Re: rcu_read_lock lost its compiler barrier

Herbert Xu Sun, 02 Jun 2019 19:47:25 -0700

On Sun, Jun 02, 2019 at 01:54:12PM -0700, Linus Torvalds wrote:
> On Sat, Jun 1, 2019 at 10:56 PM Herbert Xu <herb...@gondor.apana.org.au> 
> wrote:
> >
> > You can't then go and decide to remove the compiler barrier!  To do
> > that you'd need to audit every single use of rcu_read_lock in the
> > kernel to ensure that they're not depending on the compiler barrier.
> 
> What's the possible case where it would matter when there is no preemption?

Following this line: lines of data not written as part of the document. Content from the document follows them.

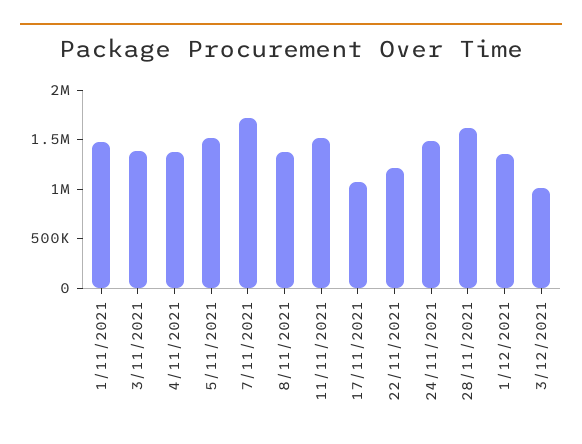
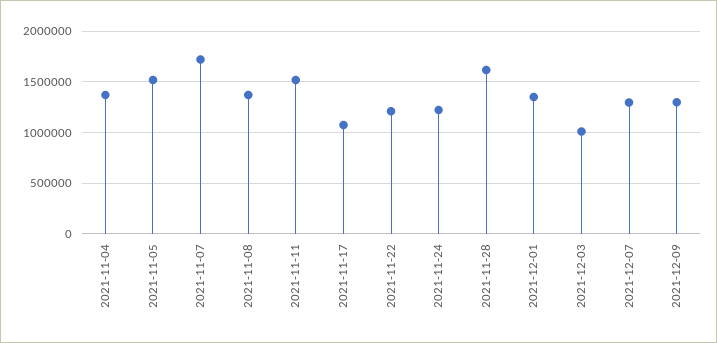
1/11/2021: 1500000 -> none
3/11/2021: 1400000 -> none
24/11/2021: 1500000 -> 1200000
2021-12-07: none -> 1300000
2021-12-09: none -> 1300000

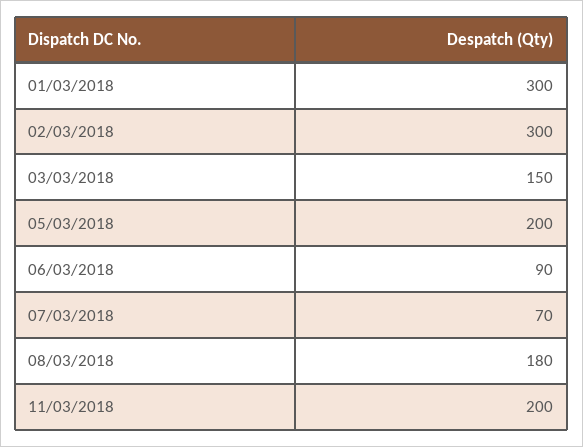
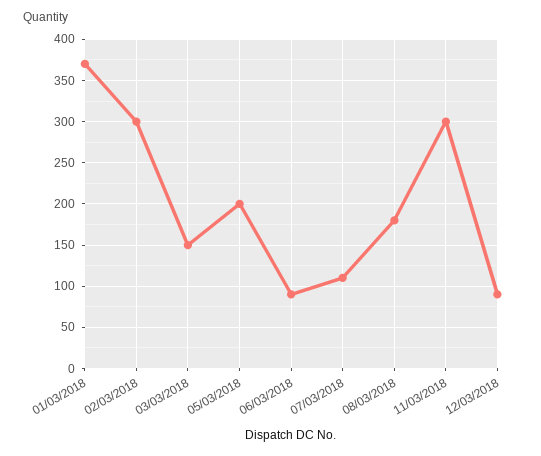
01/03/2018: 300 -> 370
07/03/2018: 70 -> 110
11/03/2018: 200 -> 300
12/03/2018: none -> 90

The case we were discussing is from net/ipv4/inet_fragment.c from
the net-next tree:

void fqdir_exit(struct fqdir *fqdir)
{
        ...
        fqdir->dead = true;

        /* call_rcu is supposed to provide memory barrier semantics,
         * separating the setting of fqdir->dead with the destruction
         * work.  This implicit barrier is paired with inet_frag_kill().
         */

        INIT_RCU_WORK(&fqdir->destroy_rwork, fqdir_rwork_fn);
        queue_rcu_work(system_wq, &fqdir->destroy_rwork);
}

and

void inet_frag_kill(struct inet_frag_queue *fq)
{
                ...
                rcu_read_lock();
                /* The RCU read lock provides a memory barrier
                 * guaranteeing that if fqdir->dead is false then
                 * the hash table destruction will not start until
                 * after we unlock.  Paired with inet_frags_exit_net().
                 */
                if (!fqdir->dead) {
                        rhashtable_remove_fast(&fqdir->rhashtable, &fq->node,
                                               fqdir->f->rhash_params);
                        ...
                }
                ...
                rcu_read_unlock();
                ...
}

I simplified this to

Initial values:

a = 0
b = 0

CPU1                            CPU2
----                            ----
a = 1                           rcu_read_lock
synchronize_rcu                 if (a == 0)
b = 2                                   b = 1
                                rcu_read_unlock

On exit we want this to be true:
b == 2

Now what Paul was telling me is that unless every memory operation
is done with READ_ONCE/WRITE_ONCE then his memory model shows that
the exit constraint won't hold.  IOW, we need

CPU1                            CPU2
----                            ----
WRITE_ONCE(a, 1)                rcu_read_lock
synchronize_rcu                 if (READ_ONCE(a) == 0)
WRITE_ONCE(b, 2)                        WRITE_ONCE(b, 1)
                                rcu_read_unlock

Now I think this bullshit because if we really needed these compiler
barriers then we surely would need real memory barriers to go with
them.

In fact, the sole purpose of the RCU mechanism is to provide those
memory barriers.  Quoting from
Documentation/RCU/Design/Requirements/Requirements.html:

<li>    Each CPU that has an RCU read-side critical section that
        begins before <tt>synchronize_rcu()</tt> starts is
        guaranteed to execute a full memory barrier between the time
        that the RCU read-side critical section ends and the time that
        <tt>synchronize_rcu()</tt> returns.
        Without this guarantee, a pre-existing RCU read-side critical section
        might hold a reference to the newly removed <tt>struct foo</tt>
        after the <tt>kfree()</tt> on line&nbsp;14 of
        <tt>remove_gp_synchronous()</tt>.
<li>    Each CPU that has an RCU read-side critical section that ends
        after <tt>synchronize_rcu()</tt> returns is guaranteed
        to execute a full memory barrier between the time that
        <tt>synchronize_rcu()</tt> begins and the time that the RCU
        read-side critical section begins.
        Without this guarantee, a later RCU read-side critical section
        running after the <tt>kfree()</tt> on line&nbsp;14 of
        <tt>remove_gp_synchronous()</tt> might
        later run <tt>do_something_gp()</tt> and find the
        newly deleted <tt>struct foo</tt>.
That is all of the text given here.